Today’s events can only be called a series of adventures.
Other words come to mind as well, but adventure describes the day best. The schedule sent us to a mountain village called Nueva Esperanza. The name, which means “new hope” is an apt one, as the village has found new hope in the visits of the HAF teams in the past few years. A few years ago an HAF group from Wilkesboro, N.C. provided a new roof for the schoolhouse, and in this trip we took the makings for 15 picnic tables to be used as desks for the students. We found a very delightful school–students and teachers as well. We don’t know much Spanish, and they know no English, but you’d be surprised how well we communicated with our charade skills, our smiles and gestures, and hugs.
While the team guys and some Honduran guys built the desks, the women in our team busied ourselves with deworming, hand washing, tooth brushing, and fluoride treatments. After the “work” was done, we had fun with the children with games, crafts, blowing bubbles, and frisbee. The boys in the classes played a game of soccer, demonstrating well that that game must be part of the Honduran DNA. (And don’t you know that our translators have given us untold grief about the recent World Cup soccer game in which Honduras players defeated the USA.)
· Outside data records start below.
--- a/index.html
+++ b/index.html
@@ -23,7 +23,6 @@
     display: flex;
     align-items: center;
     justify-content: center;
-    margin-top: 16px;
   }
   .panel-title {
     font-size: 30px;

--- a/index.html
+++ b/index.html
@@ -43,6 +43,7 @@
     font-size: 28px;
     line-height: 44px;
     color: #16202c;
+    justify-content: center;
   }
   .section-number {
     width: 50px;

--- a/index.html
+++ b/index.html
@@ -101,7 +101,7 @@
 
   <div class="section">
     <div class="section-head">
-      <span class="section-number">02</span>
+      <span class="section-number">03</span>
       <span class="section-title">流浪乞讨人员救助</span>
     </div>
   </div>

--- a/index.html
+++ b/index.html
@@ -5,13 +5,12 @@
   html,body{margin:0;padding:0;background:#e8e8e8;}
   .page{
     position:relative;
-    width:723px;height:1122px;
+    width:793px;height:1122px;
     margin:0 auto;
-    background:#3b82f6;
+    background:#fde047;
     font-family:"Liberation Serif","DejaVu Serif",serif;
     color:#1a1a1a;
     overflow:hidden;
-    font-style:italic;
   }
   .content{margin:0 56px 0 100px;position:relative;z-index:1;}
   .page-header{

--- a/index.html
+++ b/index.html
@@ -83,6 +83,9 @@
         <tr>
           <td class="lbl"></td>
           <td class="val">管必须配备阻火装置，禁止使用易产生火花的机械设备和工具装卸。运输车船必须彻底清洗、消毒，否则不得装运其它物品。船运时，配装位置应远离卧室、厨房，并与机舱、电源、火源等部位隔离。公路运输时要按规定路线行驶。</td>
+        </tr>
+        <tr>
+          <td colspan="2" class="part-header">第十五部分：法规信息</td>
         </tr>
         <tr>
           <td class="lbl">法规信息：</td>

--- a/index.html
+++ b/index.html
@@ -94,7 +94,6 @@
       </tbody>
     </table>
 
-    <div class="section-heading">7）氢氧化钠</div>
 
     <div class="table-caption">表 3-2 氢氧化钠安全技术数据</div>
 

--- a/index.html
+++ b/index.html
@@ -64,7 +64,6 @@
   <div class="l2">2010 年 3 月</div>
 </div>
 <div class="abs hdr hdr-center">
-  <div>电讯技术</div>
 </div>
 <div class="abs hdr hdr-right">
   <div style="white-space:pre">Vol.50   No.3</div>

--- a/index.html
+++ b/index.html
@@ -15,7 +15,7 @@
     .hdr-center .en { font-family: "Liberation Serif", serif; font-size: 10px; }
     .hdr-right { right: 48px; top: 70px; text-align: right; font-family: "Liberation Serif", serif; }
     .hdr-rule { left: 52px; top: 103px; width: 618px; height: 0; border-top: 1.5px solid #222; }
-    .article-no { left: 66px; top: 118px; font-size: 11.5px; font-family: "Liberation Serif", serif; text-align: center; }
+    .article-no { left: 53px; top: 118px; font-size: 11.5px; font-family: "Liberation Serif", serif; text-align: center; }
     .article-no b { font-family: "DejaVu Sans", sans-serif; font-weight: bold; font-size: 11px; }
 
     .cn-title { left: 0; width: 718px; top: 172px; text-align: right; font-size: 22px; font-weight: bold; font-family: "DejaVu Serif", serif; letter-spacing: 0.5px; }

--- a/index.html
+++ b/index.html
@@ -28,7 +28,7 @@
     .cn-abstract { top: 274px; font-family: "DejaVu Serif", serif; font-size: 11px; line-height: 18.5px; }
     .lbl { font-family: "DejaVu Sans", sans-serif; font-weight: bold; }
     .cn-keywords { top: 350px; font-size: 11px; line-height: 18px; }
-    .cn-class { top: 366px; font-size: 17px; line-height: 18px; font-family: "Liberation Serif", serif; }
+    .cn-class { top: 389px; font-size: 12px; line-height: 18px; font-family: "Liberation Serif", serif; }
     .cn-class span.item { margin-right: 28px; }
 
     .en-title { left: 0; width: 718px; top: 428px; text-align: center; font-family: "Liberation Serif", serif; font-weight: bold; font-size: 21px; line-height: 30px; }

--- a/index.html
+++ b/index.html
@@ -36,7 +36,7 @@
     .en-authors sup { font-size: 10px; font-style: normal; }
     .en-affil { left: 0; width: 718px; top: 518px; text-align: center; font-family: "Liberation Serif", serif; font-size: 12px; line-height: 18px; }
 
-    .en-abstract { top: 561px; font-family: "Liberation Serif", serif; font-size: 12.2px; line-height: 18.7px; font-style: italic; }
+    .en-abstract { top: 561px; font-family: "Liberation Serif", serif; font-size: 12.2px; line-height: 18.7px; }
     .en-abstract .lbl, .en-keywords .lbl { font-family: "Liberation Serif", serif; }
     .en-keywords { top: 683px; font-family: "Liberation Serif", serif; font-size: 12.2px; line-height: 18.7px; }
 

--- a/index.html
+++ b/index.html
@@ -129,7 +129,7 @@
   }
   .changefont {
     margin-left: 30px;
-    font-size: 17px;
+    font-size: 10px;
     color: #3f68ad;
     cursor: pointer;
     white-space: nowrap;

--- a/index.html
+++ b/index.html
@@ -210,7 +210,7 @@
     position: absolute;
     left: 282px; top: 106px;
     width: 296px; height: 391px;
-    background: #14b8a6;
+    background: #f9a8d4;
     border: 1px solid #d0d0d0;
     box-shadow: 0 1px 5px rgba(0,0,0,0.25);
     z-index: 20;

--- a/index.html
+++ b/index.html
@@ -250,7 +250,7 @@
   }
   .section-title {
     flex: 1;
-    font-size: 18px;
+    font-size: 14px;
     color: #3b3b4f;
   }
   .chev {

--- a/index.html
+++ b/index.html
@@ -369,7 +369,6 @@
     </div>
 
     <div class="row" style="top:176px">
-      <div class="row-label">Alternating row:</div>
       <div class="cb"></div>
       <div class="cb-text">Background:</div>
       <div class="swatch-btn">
We have described already the beauty of the Honduran countryside with its mountains, lush vegetation, and bubbling brooks. But never believe that it is easy to travel the winding roads up to the mountain villages. I can only tell you that the “adventure” involves slowly driving along, avoiding ruts in the road, swerving around huge rocks, and driving through enough water that one might think that a bridge would be called for. Our most dramatic happening came when the pickup truck that some of us were riding in came to a screeching halt and announced that it could go no further up the next steep incline. If you look at the pictures, you will see that the problem was solved when all riders except the driver got out and struggled up the steep road for about 1/2 mile to the next flat space where the pickup was awaiting us. We have noticed many contrasts in Honduras, from houses with thatched roofs and no electricity to nice homes with TV dishes. We’ve also seen not only young professionals in the towns wearing modern outfits, but also children with no shoes. Whatever else is going on in the culture, one thing is for sure: God is busy in Honduras, transforming lives and hearts…not only among the Honduran people, whom we have come to love, but also among nine motley Presbyterian missionaries from South Carolina.
P.S. As we worked on the tables, we were very surprised to hear loud music coming from a small truck. We were even more surprised to learn that in was an old-fashioned ice cream truck. The ice cream break was great!